In light of the improvement of the comparison rate, the Board is suspending its consideration of the draft amendments. The Board believes that the comparison rate is improving due to increased dealer attention to this processing function and, at this time, the Board is not ready to conclude that the draft amendments are necessary to facilitate the goal of continued improvements. In reaching this decision, the Board also took note of the several commentators who expressed concern over the amendments, including those who stated that 5 p.m. Eastern Time was too early in the day for a cut-off time for "trade date."

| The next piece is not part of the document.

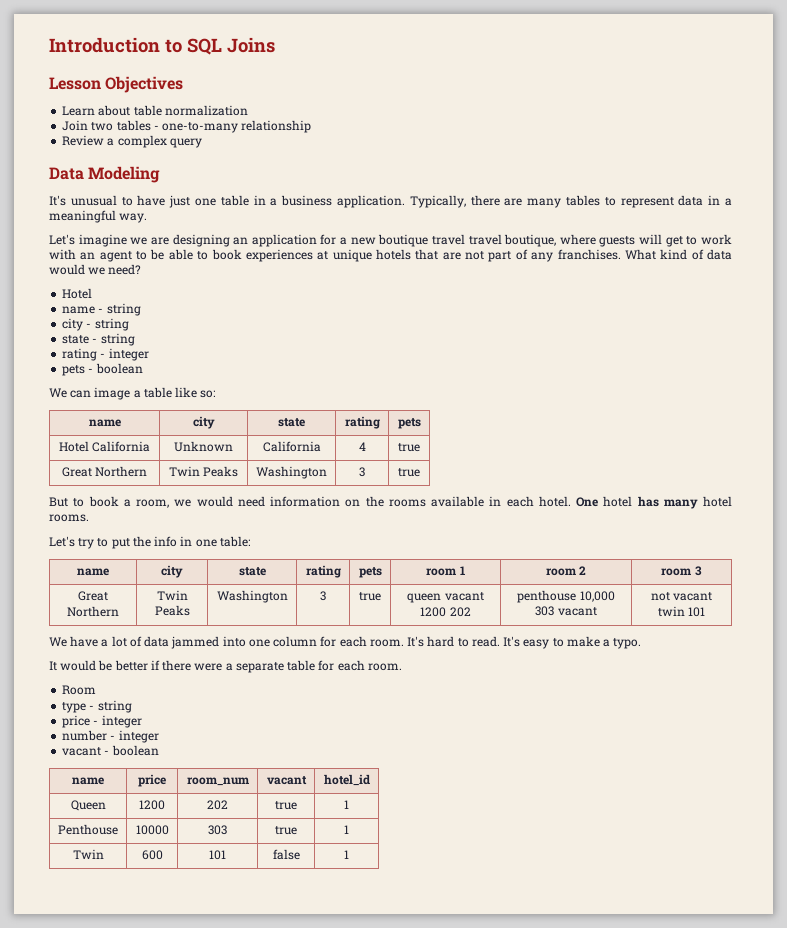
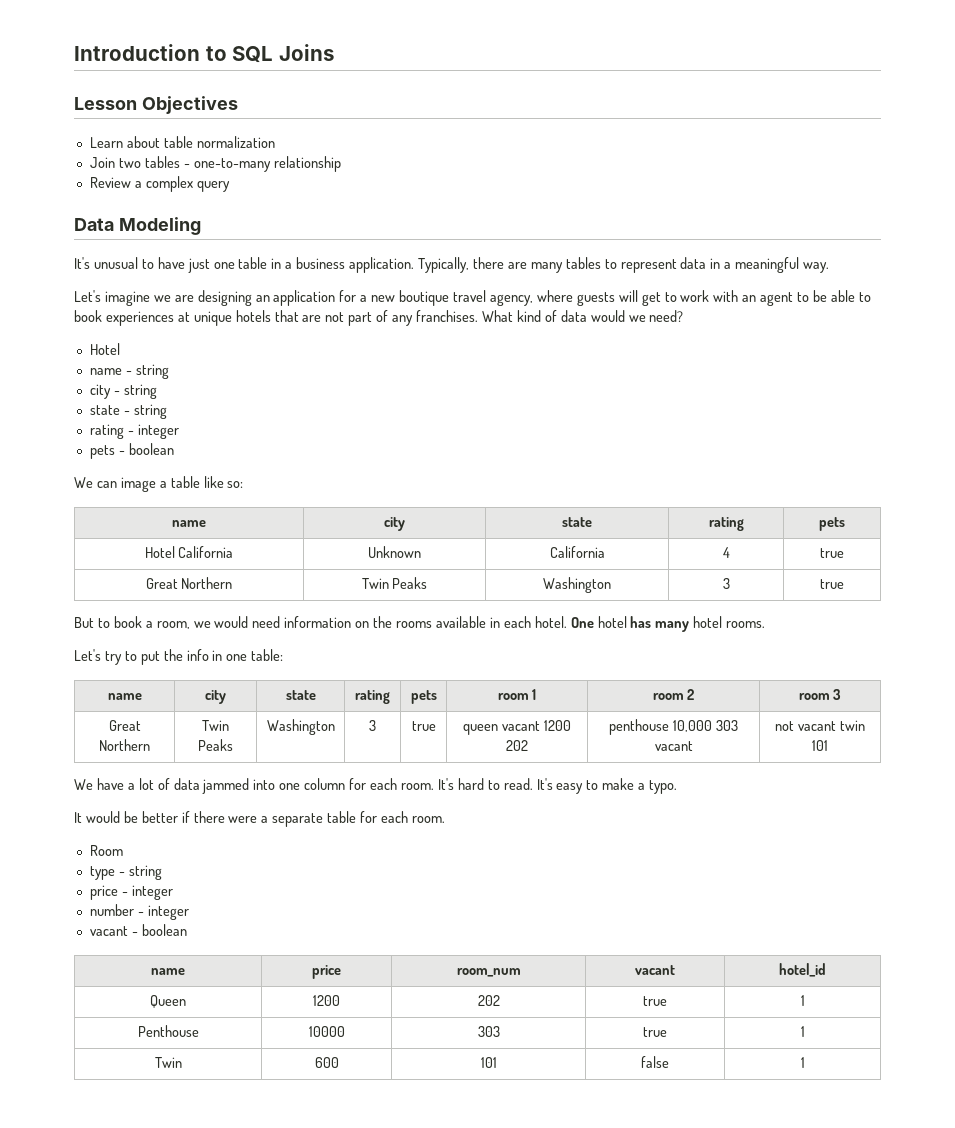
- Let's imagine we are designing an application for a new boutique travel travel boutique, where guests will get to work with an agent to be able to book experiences at unique hotels that are not part of any franchises.
+ Let's imagine we are designing an application for a new boutique travel agency, where guests will get to work with an agent to be able to book experiences at unique hotels that are not part of any franchises.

The Board expects that dealers will continue to devote attention to the timely and accurate submission of trade data for purposes of automated clearance and for transaction reporting under rule G-14. Although the Board has suspended consideration of the draft amendments at this time, the Board is cognizant that a number of dealers continue to have problems in submitting all of their inter-dealer transactions for processing in the automated comparison system on trade date. Trades that are not submitted in a timely and accurate manner are a concern not only for purposes of efficient clearance in the new three-day settlement cycle, but also for purposes of the Board's Transaction Reporting Program and the transparency that this program is providing to the market. The Board urges dealers having difficulties in this area to evaluate whether additional focus on internal procedures is necessary and whether alternative internal systems or clearing arrangements may be necessary to accomplish same-day reporting of transactions. In this regard, dealers may wish to explore the issue with their clearing agents and/or the registered clearing agencies being used for clearance of municipal securities transactions to determine any available alternatives.
The Board will continue to monitor the progress of accurate same-day submission of trade information to automated clearance systems and will consider adoption of the draft amendments in the future if this appears necessary, based upon whether late-day trades are being submitted to these systems in a timely manner.